W3: I certainly have learned a lot about care and intimacy from my own family, which would be, you know, the first people in my life with whom I was surrounded growing up for the first few years of my life and then you know, everyone since then. And there are parts of my sister, my mother, my brother, my father, aunts and uncles in me and in everything I do. But having said that, I think I could say that just about everyone I’ve ever come across in my entire life, you know, because we all have…we all affect one another and with some people on a more profound level than others and I could certainly list some people who could be more profound but ten years down the road I might realize that oh, this person who was in my life for just a few days had a much greater effect on me than I’d realized.

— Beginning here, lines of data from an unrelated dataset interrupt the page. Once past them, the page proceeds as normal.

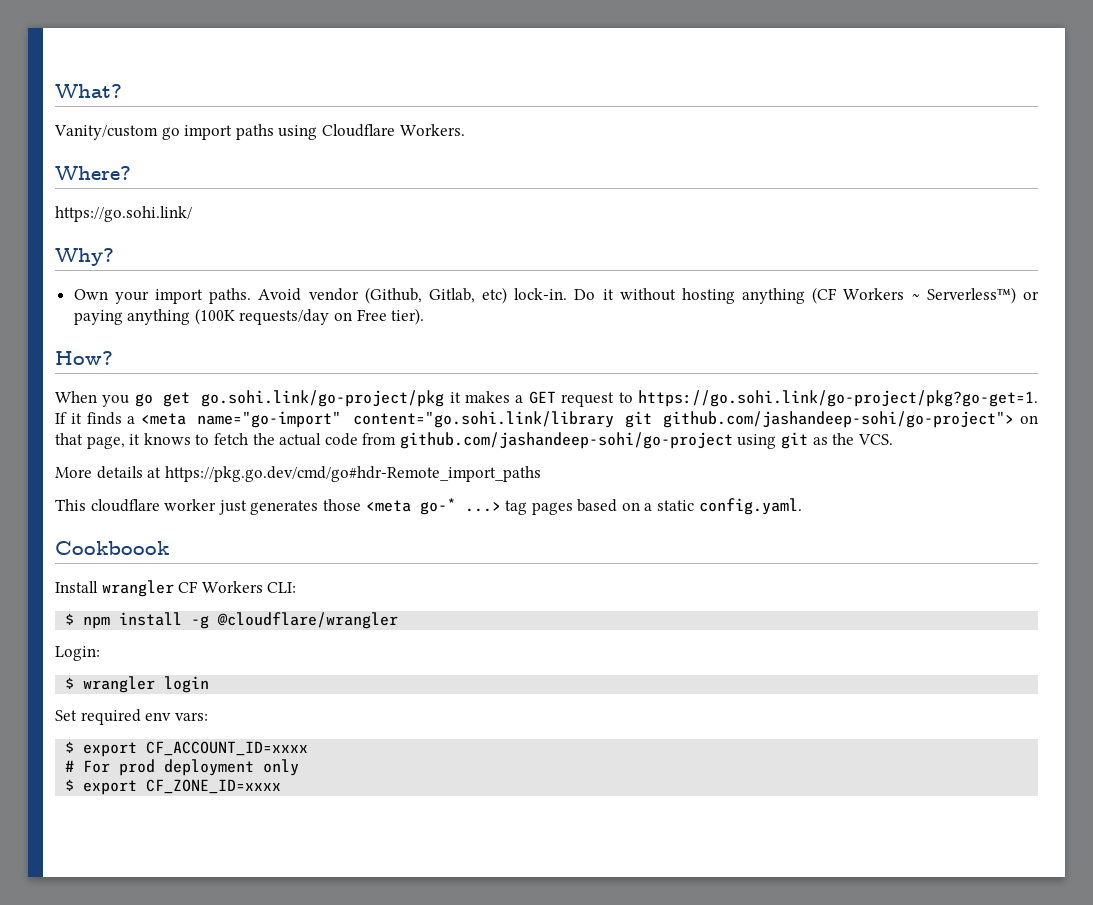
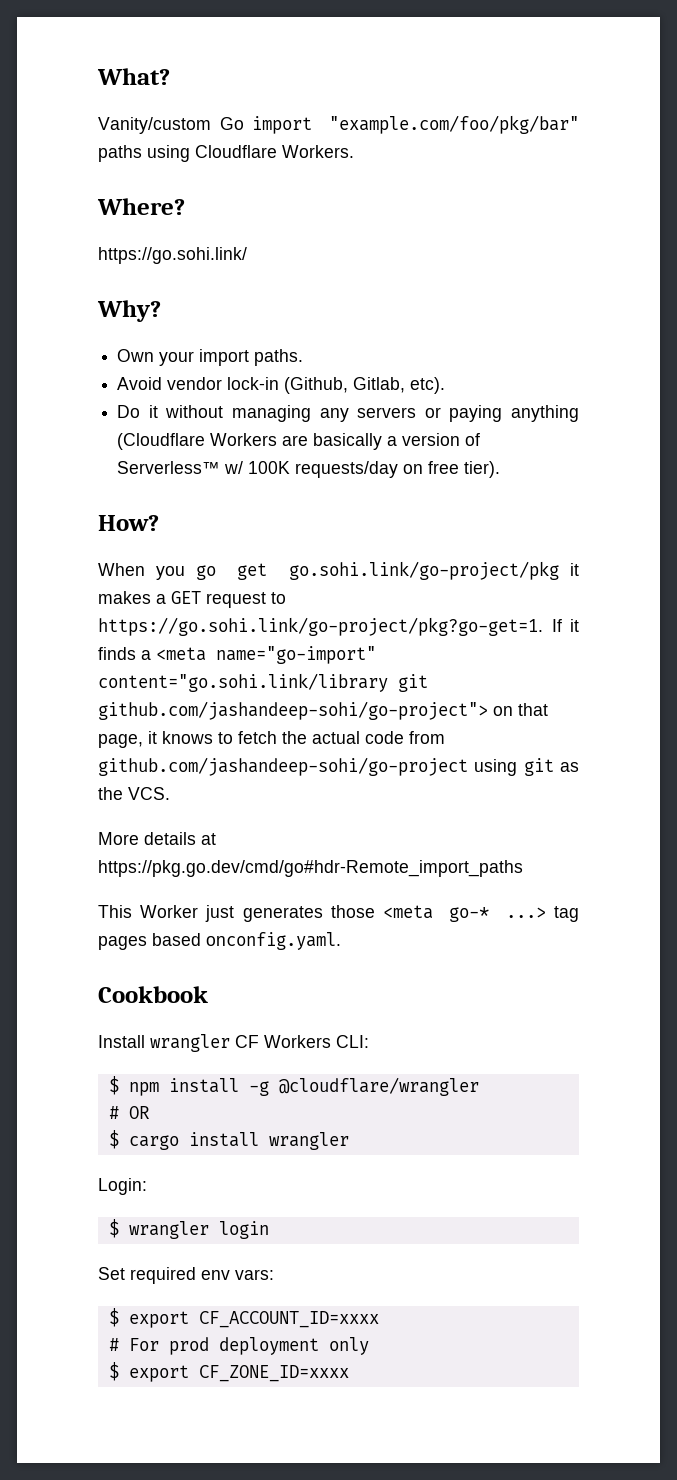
- Vanity/custom go import paths using Cloudflare Workers.
+ Vanity/custom Go import "example.com/foo/pkg/bar" paths using Cloudflare Workers.
- Own your import paths. Avoid vendor (Github, Gitlab, etc) lock-in. Do it without hosting anything (CF Workers ~ Serverless™) or paying anything (100K requests/day on Free tier).
+ Own your import paths.
+ Avoid vendor lock-in (Github, Gitlab, etc).
+ Do it without managing any servers or paying anything (Cloudflare Workers are basically a version of Serverless™ w/ 100K requests/day on free tier).
- This cloudflare worker just generates those <meta go-* ...> tag pages based on a static config.yaml.
- Cookboook
+ This Worker just generates those <meta go-* ...> tag pages based onconfig.yaml.
+ Cookbook
+ # OR
+ $ cargo install wrangler

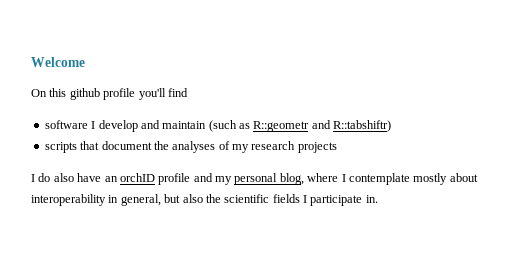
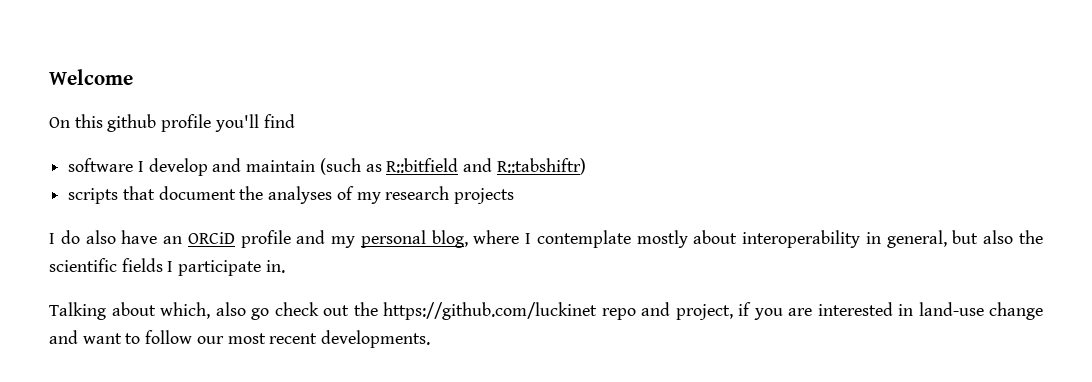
- software I develop and maintain (such as R::geometr and R::tabshiftr)
+ software I develop and maintain (such as R::bitfield and R::tabshiftr)
- I do also have an orchID profile and my personal blog, where I contemplate mostly about interoperability in general, but also the scientific fields I participate in.
+ I do also have an ORCiD profile and my personal blog, where I contemplate mostly about interoperability in general, but also the scientific fields I participate in.
+ Talking about which, also go check out the https://github.com/luckinet repo and project, if you are interested in land-use change and want to follow our most recent developments.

W4: Friends’ parents, and I won’t give their names, but I’ve known this girl, my friend, since grade 2 or 3 and since that day her parents seem like their giddy sweethearts that are 16. They’re constantly holding hands and gazing at each other [laughs] and at first we thought it was kind of weird. But definitely they seem like two equals for sure; there’s never a time when you can say, like, “the woman runs the household” or “this guy has a say in everything” they seems like everything they do is equal with each other. And I found for me that was the hardest thing to find was equality because I found in some relationships I was always the person who made the decisions and it was like I had to be considered before everything happened, and in other relationships it was the other way around. So, it was that equality and that bond that really shows, and that I’ve kind of struggled to find.